"We were to have a superb dinner, consisting of a leg of pickled pork and greens, and a pair of roast stuffed fowls. A handsome mince pie had been made yesterday morning . . . and the pudding was already on the boil."

-- From Great Expectations by Charles Dickens

BLOOMINGTON, Ind. -- Stop a dozen people at random on the street and ask them what the term "Victorian" means, and their answers may vary from furniture and architecture to the mention of a short, pudgy queen of Great Britain. Asking about Charles Dickens' version of Christmas will improve your odds.

The truth is that we are more indebted to holiday customs of Queen Victoria's reign than we realize, thanks in part to Dickens.

Who were the Victorians?

"Historically they were people born in the 1820s who came into maturity in the '30s, '40s and '50s," said Donald Gray, professor of English at Indiana University and editor of a journal dealing with Victorian life and literature.

He explained that "Victorian" usually refers to people who had certain standards of decorum, style of dress and customs.

Gray believes that at Christmas time the most distinctive of those customs were feasting and benevolence.

"The middle class had come into its own by the time Victoria was queen, and Christmas was certainly a middle class feast," said Gray.

Even Dickens' Bob Cratchit was a member of the British middle class, but just barely, according to the professor.

"A clerk probably made less than a skilled artisan, but a clerk lived a genteel life.

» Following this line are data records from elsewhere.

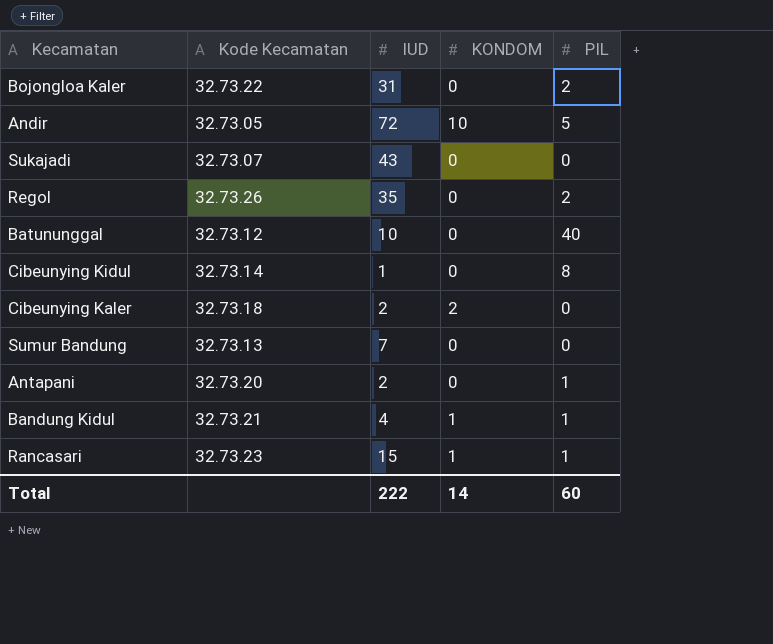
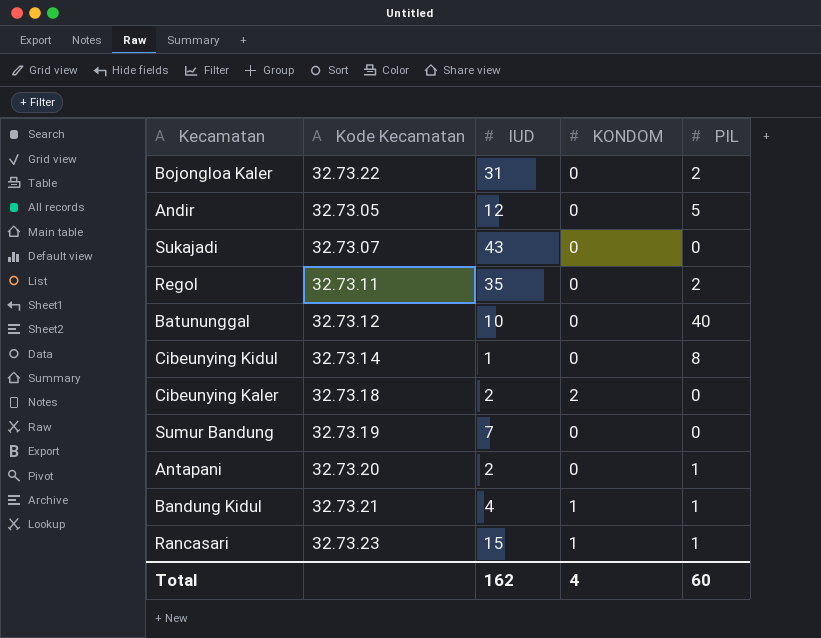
Andir | IUD: 72 -> 12
Andir | KONDOM: 10 -> 0
Regol | Kode Kecamatan: 32.73.26 -> 32.73.11
Sumur Bandung | Kode Kecamatan: 32.73.13 -> 32.73.19
Total | IUD: 222 -> 162
Total | KONDOM: 14 -> 4

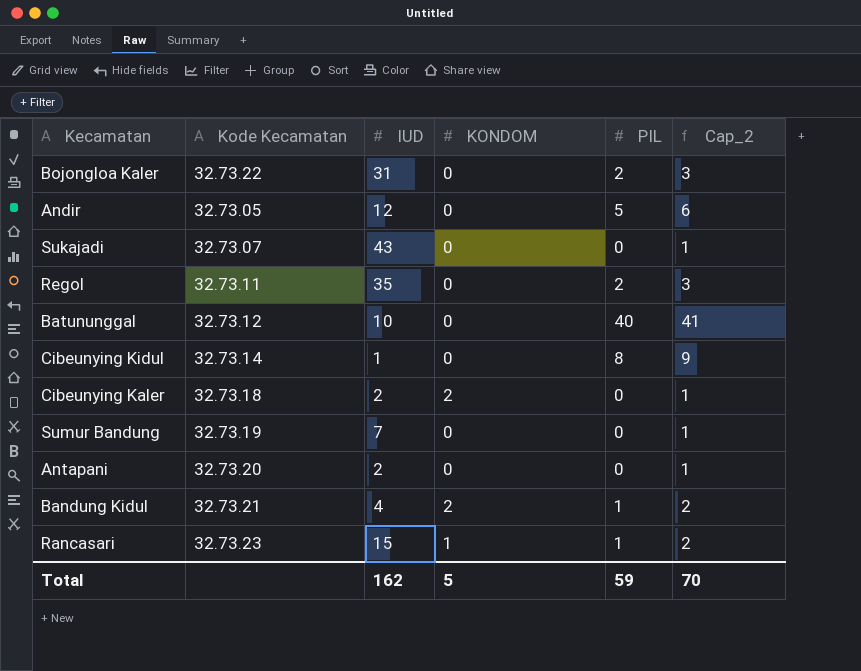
column Cap_2 | formula: none -> [PIL] + 1
Antapani | PIL: 1 -> 0
Bandung Kidul | KONDOM: 1 -> 2
Total | KONDOM: 4 -> 5
Total | PIL: 60 -> 59

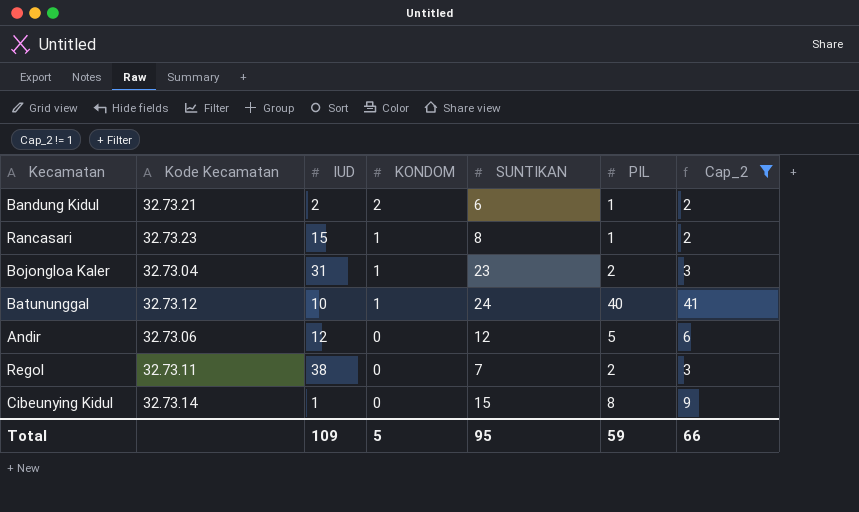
filter: none -> Cap_2 != 1
row order: none -> KONDOM descending
column SUNTIKAN | position: none -> 5
Bandung Kidul | IUD: 4 -> 2
Bojongloa Kaler | Kode Kecamatan: 32.73.22 -> 32.73.04
Bojongloa Kaler | KONDOM: 0 -> 1
Batununggal | KONDOM: 0 -> 1
Andir | Kode Kecamatan: 32.73.05 -> 32.73.06
Regol | IUD: 35 -> 38
Total | IUD: 162 -> 109
Total | Cap_2: 70 -> 66

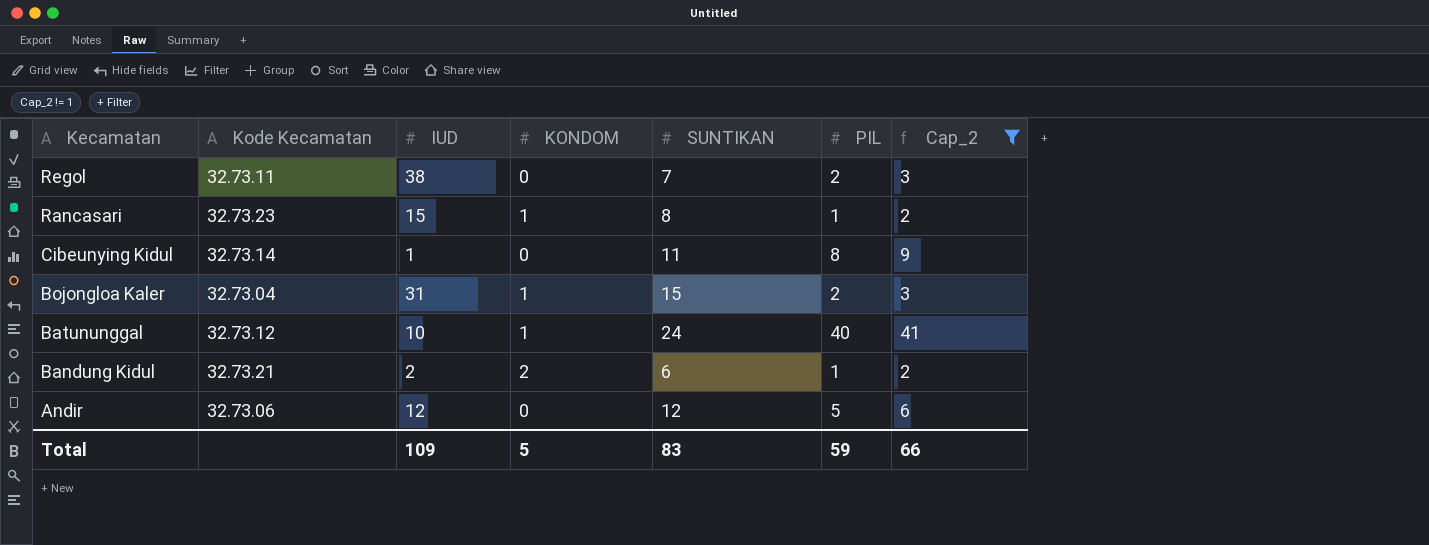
row order: KONDOM descending -> Kecamatan descending
Cibeunying Kidul | SUNTIKAN: 15 -> 11
Bojongloa Kaler | SUNTIKAN: 23 -> 15
Total | SUNTIKAN: 95 -> 83

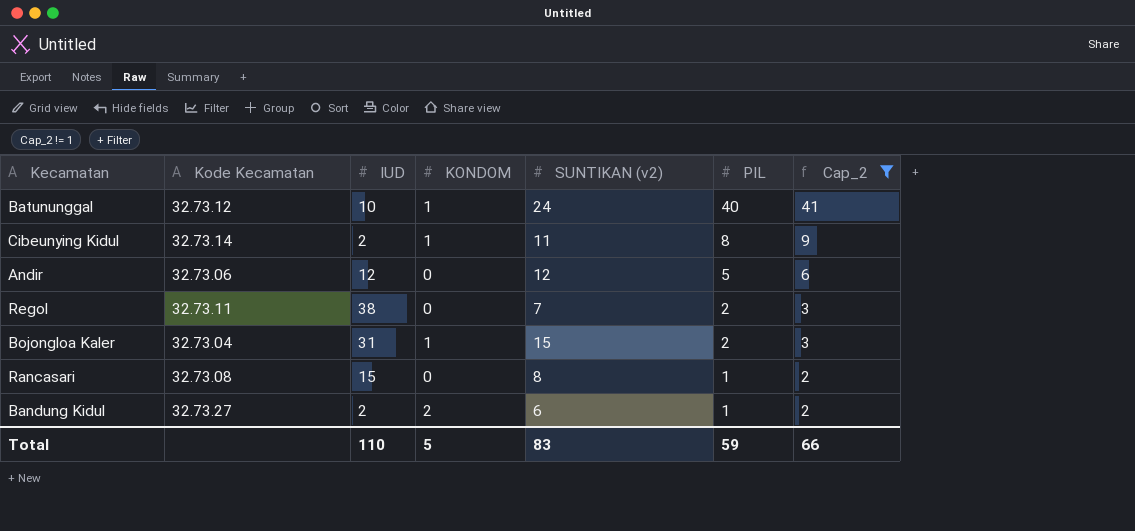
row order: Kecamatan descending -> PIL descending
column name: SUNTIKAN -> SUNTIKAN (v2)
Cibeunying Kidul | IUD: 1 -> 2
Cibeunying Kidul | KONDOM: 0 -> 1
Rancasari | Kode Kecamatan: 32.73.23 -> 32.73.08
Rancasari | KONDOM: 1 -> 0
Bandung Kidul | Kode Kecamatan: 32.73.21 -> 32.73.27
Total | IUD: 109 -> 110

He went to work with a coat and tie on."

Gray thinks the reason why Christmas was such a popular holiday was that it was a time of feasting, when the Victorians could show their affluence. But it was also an occasion for benevolence and charity.

"One of the characteristics of the Victorian period was a strong public conscience," he explained.

That conscience is reflected in Scrooge's conversion from a stingy, bitter old man to a charitable one in Dickens' A Christmas Carol. Gray said that the same spirit of sharing is reflected in the scene from Louisa May Alcott's Little Women when the sisters decide to give their long-anticipated Christmas dinner to a poor family.

Tangible gifts were less important in the Victorian period, according to Gray.

"There were more hand-made presents. Christmas wasn't the mercantile occasion that would cause merchants to stock up goods. It was more about food than gifts, because what you gave to one another or to your friends was a feast."

When the Victorians sat down to Christmas dinner, what did they eat?

"Victorian feasts were sumptuous. There would certainly have been a fowl of some kind, maybe a goose. There would have been a pudding. In a more affluent home, there might have been a clear turtle soup," said Gray.

Boxing Day (Dec. 26) was the day when those who had provided services were remembered. "Because the public aspect of the Christmas season was charitable, Boxing Day was a time to do things for people either dependent upon you or who were less fortunate than you," Gray noted.

According to Discovering Christmas Customs and Folklore by Margaret Baker, Boxing Day took its name from a 17th-century custom of presenting the gifts (usually money) in earthenware boxes.